The Smallest Go Binary (5KB)

The Smallest Go Binary (5KB)

Featured on Hashnode

This whole adventure began because I wanted to write a C compiler in Go. I wanted to use Chibicc, a tiny C compiler, as a basis since I could start with the first commit and add each feature since each one is a separate commit. However, Chibicc uses GCC to assemble the final binary and since a direct port had already been done before, I wanted to do this only using the Go compiler. Sure, I could take the time to learn NASM or YASM or GAS or literally any other sane assembler. But I thought "How hard could it be to use just the Go assembler?"

The good thing about using Go's assembler is that I happen to be quite familiar with it because of the purego project. However, the assembly is quite quirky and limited so that created some challenges down the line. This isn't a post about assembly though, so read the docs described in A Quick Guide to Go's Assembler if you want a better understanding of it.

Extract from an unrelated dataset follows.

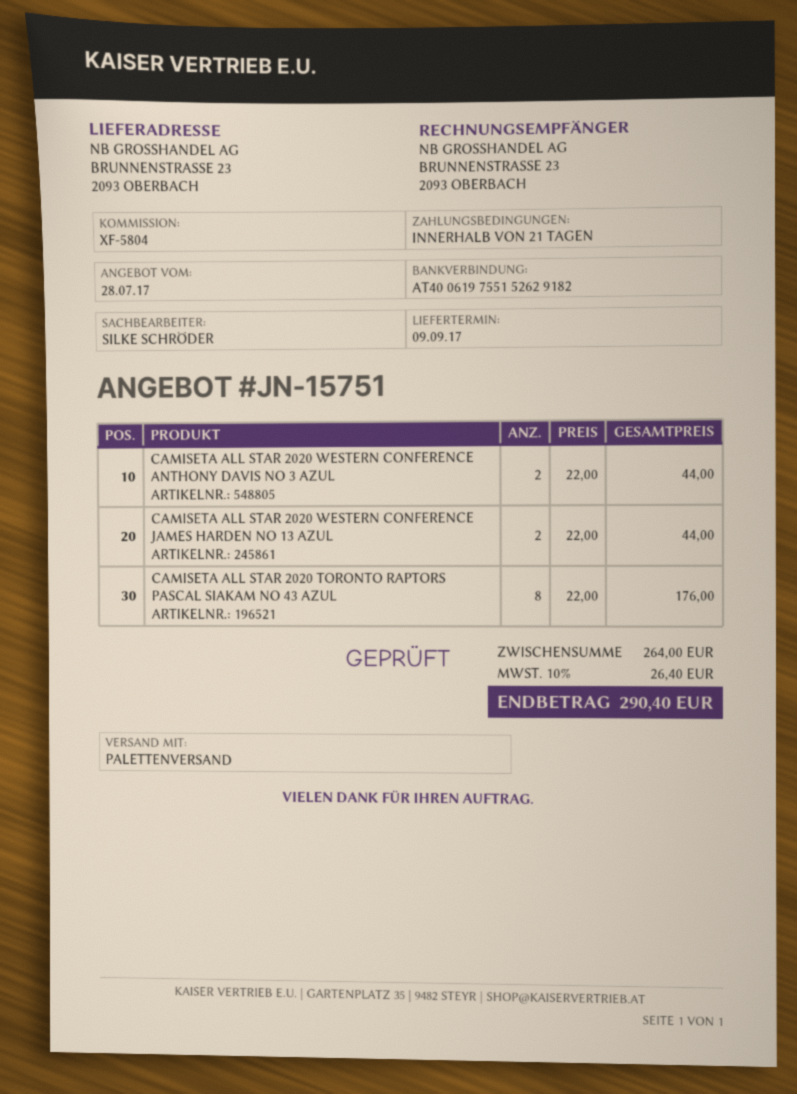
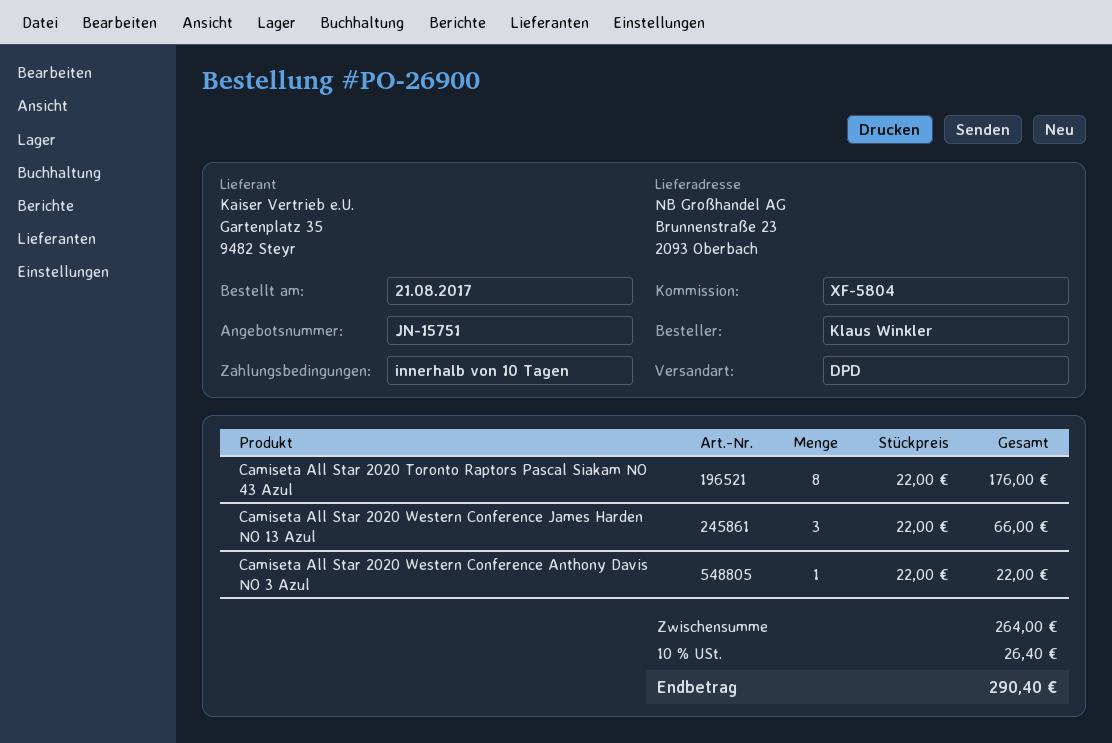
payment terms: 21 days -> 10 days
shipping method: pallet freight -> DPD
CAMISETA ALL STAR 2020 WESTERN CONFERENCE ANTHONY DAVIS NO 3 AZUL: 2 x 22.00 = 44.00 -> 1 x 22.00 = 22.00
CAMISETA ALL STAR 2020 WESTERN CONFERENCE JAMES HARDEN NO 13 AZUL: 2 x 22.00 = 44.00 -> 3 x 22.00 = 66.00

Everyone loves a simple Hello World example. So let's start with one. I wrote up a simple basic Hello World in assembly based on HelloSilicon's version since I'm not super familiar with the arguments to the macOS syscall interface. It was quite easy to translate. Then all I had to do was call the assembler directly, right?

Note that all assembly examples are macOS arm64. They won't work on other platforms.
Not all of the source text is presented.